[Itemized modification records]
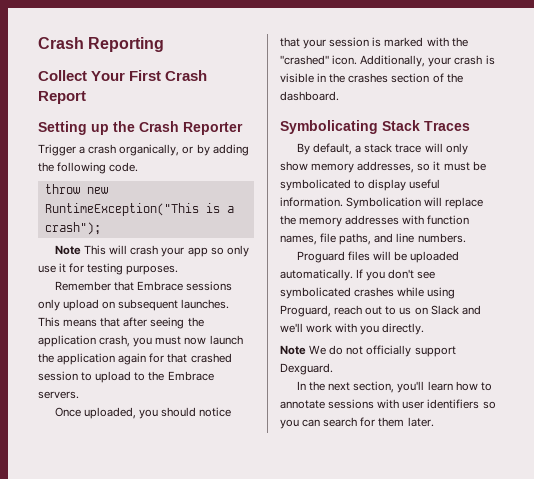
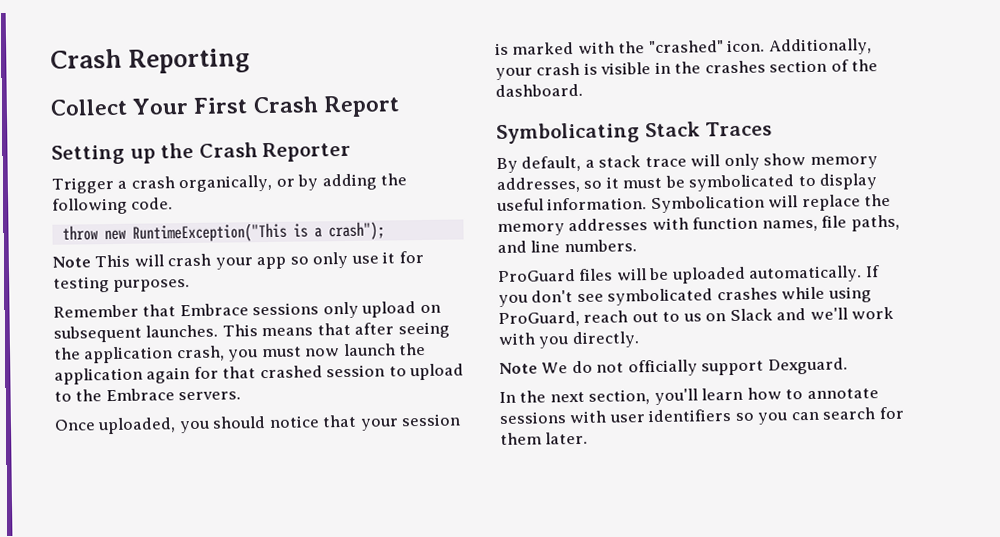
[296,251,345,263] Proguard -> [498,269,576,283] ProGuard
[280,305,331,317] Proguard, -> [498,310,580,328] ProGuard,

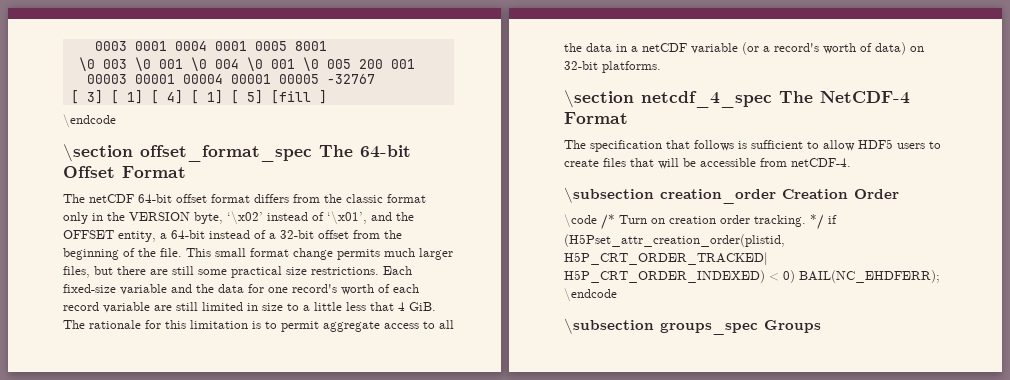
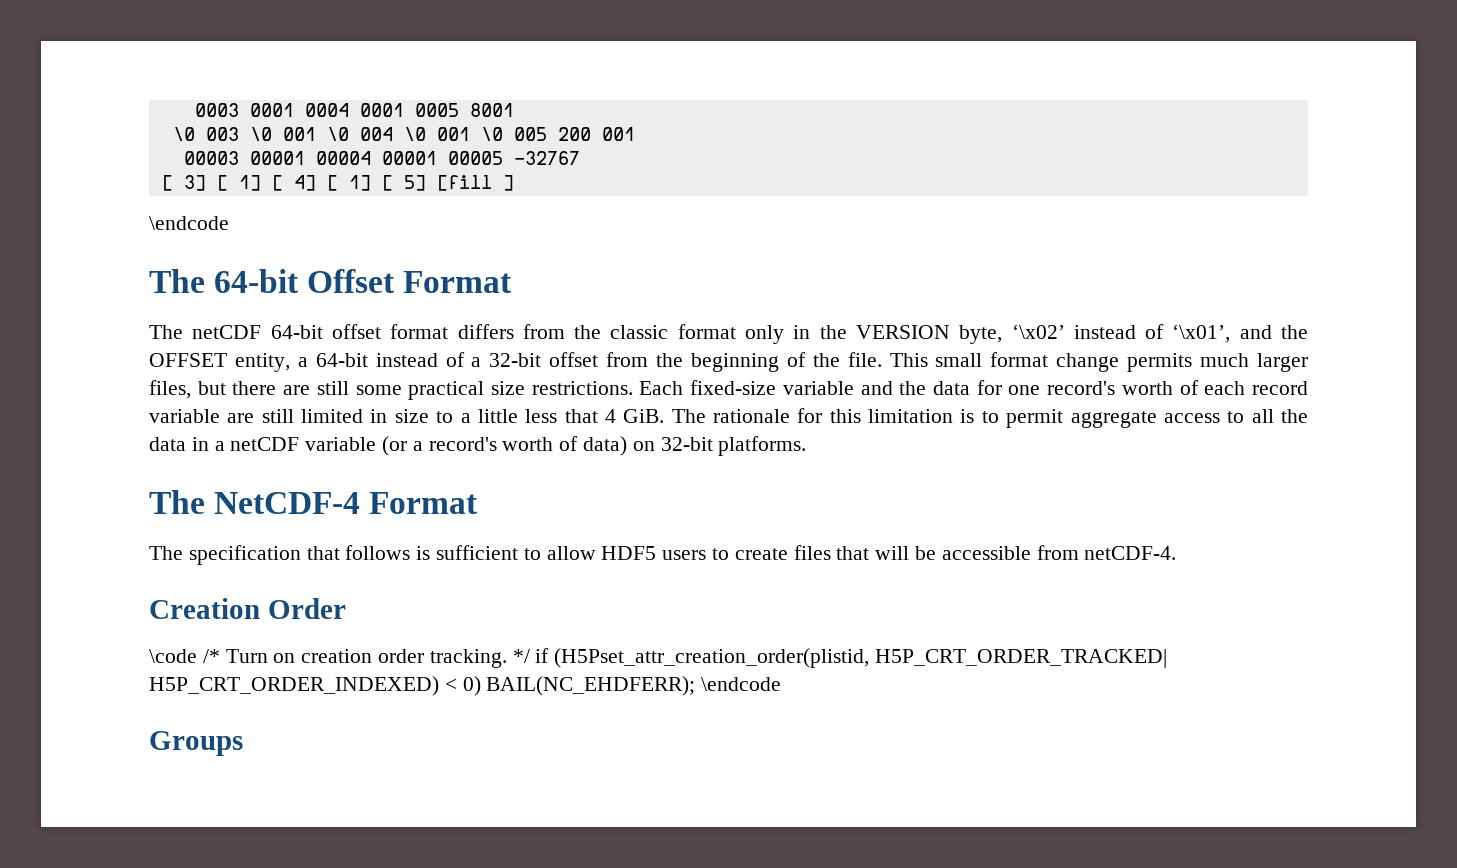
[63,144,312,162] \section offset_format_spec -> (229, 223) none
[564,90,772,108] \section netcdf_4_spec -> (807, 446) none
[564,187,776,204] \subsection creation_order -> (1177, 553) none
[564,318,758,335] \subsection groups_spec -> (782, 684) none

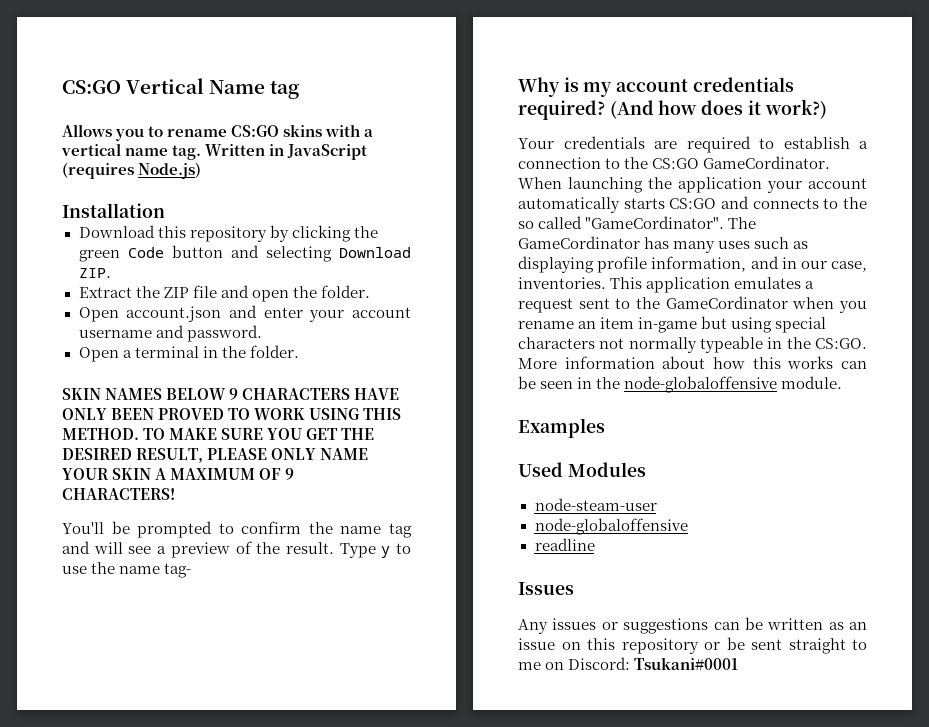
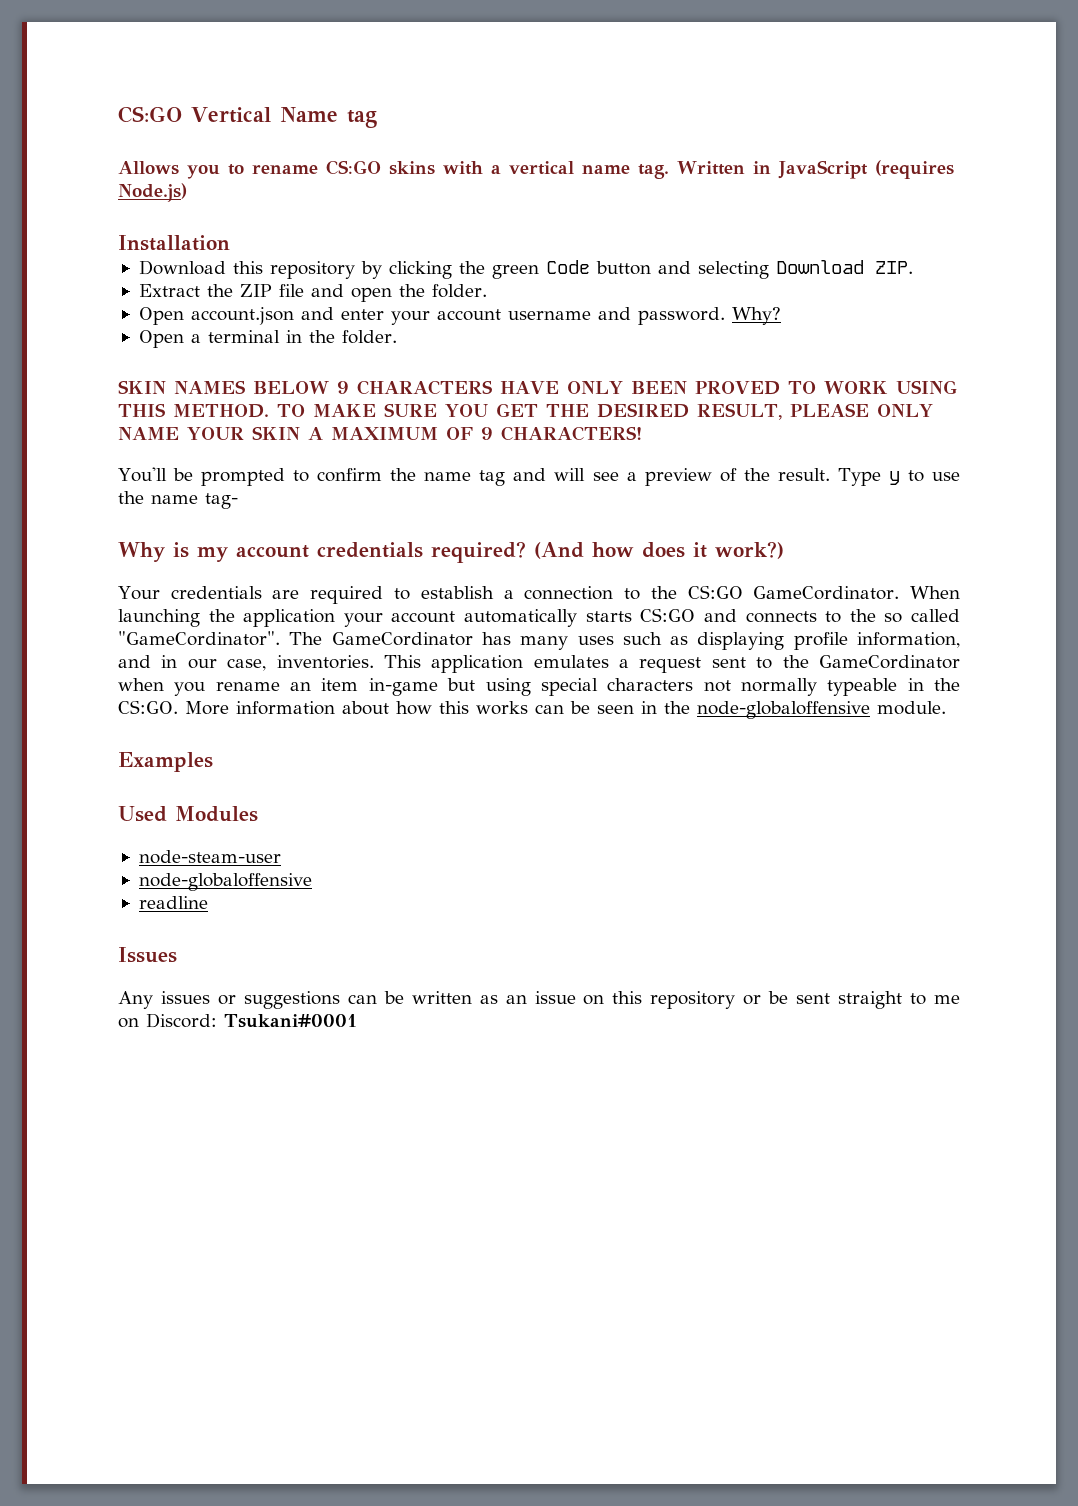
(262, 333) none -> [731,307,781,325] Why?

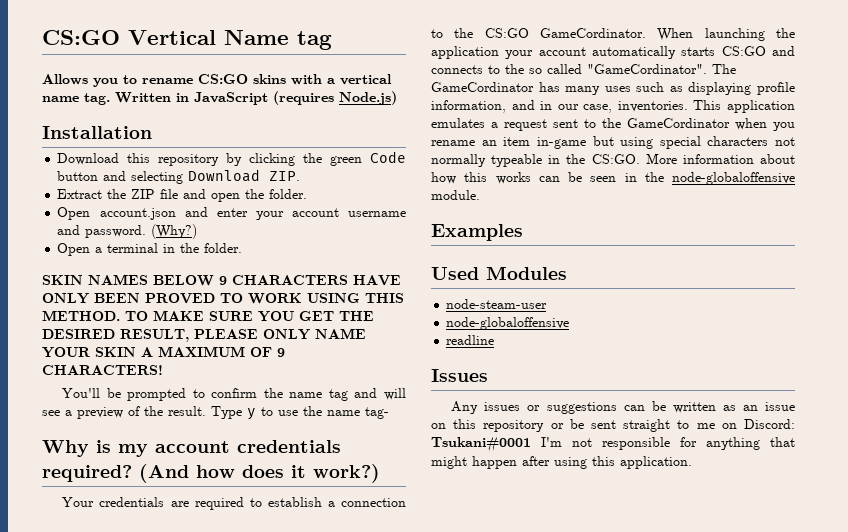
[731,307,781,325] Why? -> [151,224,198,239] (Why?)
(357, 1021) none -> [541,437,795,450] [431,456,692,469] I'm not responsible for anything that might happen after using this application.

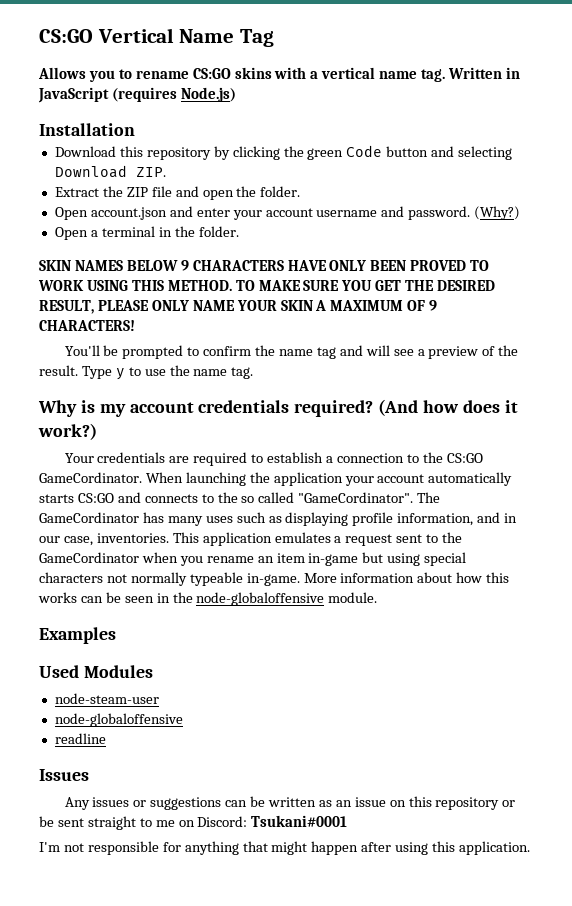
[297,31,332,50] tag -> [239,29,274,47] Tag
[365,407,389,419] tag- -> [231,367,254,379] tag.
[548,154,640,164] in the CS:GO. -> [246,573,300,586] in-game.
(531, 444) none -> (348, 821) //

Prompt:
An exact copy of every entry above is required, without the pictures.

Task result:
[296,251,345,263] Proguard -> [498,269,576,283] ProGuard
[280,305,331,317] Proguard, -> [498,310,580,328] ProGuard,

[63,144,312,162] \section offset_format_spec -> (229, 223) none
[564,90,772,108] \section netcdf_4_spec -> (807, 446) none
[564,187,776,204] \subsection creation_order -> (1177, 553) none
[564,318,758,335] \subsection groups_spec -> (782, 684) none

(262, 333) none -> [731,307,781,325] Why?

[731,307,781,325] Why? -> [151,224,198,239] (Why?)
(357, 1021) none -> [541,437,795,450] [431,456,692,469] I'm not responsible for anything that might happen after using this application.

[297,31,332,50] tag -> [239,29,274,47] Tag
[365,407,389,419] tag- -> [231,367,254,379] tag.
[548,154,640,164] in the CS:GO. -> [246,573,300,586] in-game.
(531, 444) none -> (348, 821) //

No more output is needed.